# WHAT TO PRODUCE
Lines that contain "criar" are to be copied from the material, every one of them.

# SUPPLIED RECORDS
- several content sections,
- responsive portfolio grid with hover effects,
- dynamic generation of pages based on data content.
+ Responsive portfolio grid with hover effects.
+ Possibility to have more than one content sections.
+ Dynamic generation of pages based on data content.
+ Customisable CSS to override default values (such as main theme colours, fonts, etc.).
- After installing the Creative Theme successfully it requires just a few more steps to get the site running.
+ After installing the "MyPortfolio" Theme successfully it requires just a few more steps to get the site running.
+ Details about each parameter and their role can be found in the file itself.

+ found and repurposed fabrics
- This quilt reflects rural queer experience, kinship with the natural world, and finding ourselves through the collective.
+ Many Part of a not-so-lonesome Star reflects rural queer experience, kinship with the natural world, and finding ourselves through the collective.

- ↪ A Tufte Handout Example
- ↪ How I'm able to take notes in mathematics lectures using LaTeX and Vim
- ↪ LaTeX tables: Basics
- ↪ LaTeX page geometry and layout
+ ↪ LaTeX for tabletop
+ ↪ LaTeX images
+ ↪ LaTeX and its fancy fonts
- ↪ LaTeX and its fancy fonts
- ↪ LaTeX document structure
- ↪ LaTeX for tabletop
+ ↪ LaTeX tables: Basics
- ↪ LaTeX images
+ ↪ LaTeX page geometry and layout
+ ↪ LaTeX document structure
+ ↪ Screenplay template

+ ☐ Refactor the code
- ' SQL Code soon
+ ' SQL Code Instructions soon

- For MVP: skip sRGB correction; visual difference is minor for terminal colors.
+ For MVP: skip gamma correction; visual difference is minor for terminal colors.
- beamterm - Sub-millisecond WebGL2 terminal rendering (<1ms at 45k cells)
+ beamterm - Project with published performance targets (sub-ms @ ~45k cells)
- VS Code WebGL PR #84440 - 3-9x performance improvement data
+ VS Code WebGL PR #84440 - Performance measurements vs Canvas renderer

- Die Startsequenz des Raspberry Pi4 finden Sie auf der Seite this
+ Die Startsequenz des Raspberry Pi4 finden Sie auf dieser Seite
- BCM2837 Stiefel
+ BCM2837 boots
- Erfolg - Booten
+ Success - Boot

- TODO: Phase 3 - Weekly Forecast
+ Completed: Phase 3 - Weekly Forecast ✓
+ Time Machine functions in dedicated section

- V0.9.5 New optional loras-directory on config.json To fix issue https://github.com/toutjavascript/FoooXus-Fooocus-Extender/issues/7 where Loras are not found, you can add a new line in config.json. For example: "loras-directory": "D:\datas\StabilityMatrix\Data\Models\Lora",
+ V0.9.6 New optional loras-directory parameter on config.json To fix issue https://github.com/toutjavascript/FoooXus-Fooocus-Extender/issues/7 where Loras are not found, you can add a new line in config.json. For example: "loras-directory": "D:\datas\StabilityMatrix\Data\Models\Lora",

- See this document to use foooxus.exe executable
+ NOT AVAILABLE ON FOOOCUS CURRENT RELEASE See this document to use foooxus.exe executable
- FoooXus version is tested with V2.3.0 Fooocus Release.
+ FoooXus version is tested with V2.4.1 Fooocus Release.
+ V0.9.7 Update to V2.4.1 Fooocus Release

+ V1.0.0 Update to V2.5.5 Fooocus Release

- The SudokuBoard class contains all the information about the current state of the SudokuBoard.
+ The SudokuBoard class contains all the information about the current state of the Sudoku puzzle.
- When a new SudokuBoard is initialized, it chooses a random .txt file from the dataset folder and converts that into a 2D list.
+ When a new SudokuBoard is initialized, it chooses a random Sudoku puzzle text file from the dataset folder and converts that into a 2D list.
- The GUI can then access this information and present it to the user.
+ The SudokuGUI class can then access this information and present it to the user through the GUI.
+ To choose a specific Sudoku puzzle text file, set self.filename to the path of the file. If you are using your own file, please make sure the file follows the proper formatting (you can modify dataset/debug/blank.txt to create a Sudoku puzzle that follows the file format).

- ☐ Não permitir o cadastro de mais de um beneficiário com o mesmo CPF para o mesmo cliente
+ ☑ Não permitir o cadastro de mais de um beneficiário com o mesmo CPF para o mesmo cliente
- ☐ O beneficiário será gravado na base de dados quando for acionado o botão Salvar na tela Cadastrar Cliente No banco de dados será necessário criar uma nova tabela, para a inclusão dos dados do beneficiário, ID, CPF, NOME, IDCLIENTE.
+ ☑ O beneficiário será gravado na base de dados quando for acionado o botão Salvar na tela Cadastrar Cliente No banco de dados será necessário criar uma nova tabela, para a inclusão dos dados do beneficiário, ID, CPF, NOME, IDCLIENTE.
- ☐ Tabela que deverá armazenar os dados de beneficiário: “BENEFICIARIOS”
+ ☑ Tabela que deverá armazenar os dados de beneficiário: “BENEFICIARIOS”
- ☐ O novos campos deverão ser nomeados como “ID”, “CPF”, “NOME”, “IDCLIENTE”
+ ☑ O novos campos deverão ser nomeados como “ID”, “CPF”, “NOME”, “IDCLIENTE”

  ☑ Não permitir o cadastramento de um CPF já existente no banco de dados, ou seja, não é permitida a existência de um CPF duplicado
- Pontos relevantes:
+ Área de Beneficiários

# WRITTEN ANSWER
- ☐ O beneficiário será gravado na base de dados quando for acionado o botão Salvar na tela Cadastrar Cliente No banco de dados será necessário criar uma nova tabela, para a inclusão dos dados do beneficiário, ID, CPF, NOME, IDCLIENTE.
+ ☑ O beneficiário será gravado na base de dados quando for acionado o botão Salvar na tela Cadastrar Cliente No banco de dados será necessário criar uma nova tabela, para a inclusão dos dados do beneficiário, ID, CPF, NOME, IDCLIENTE.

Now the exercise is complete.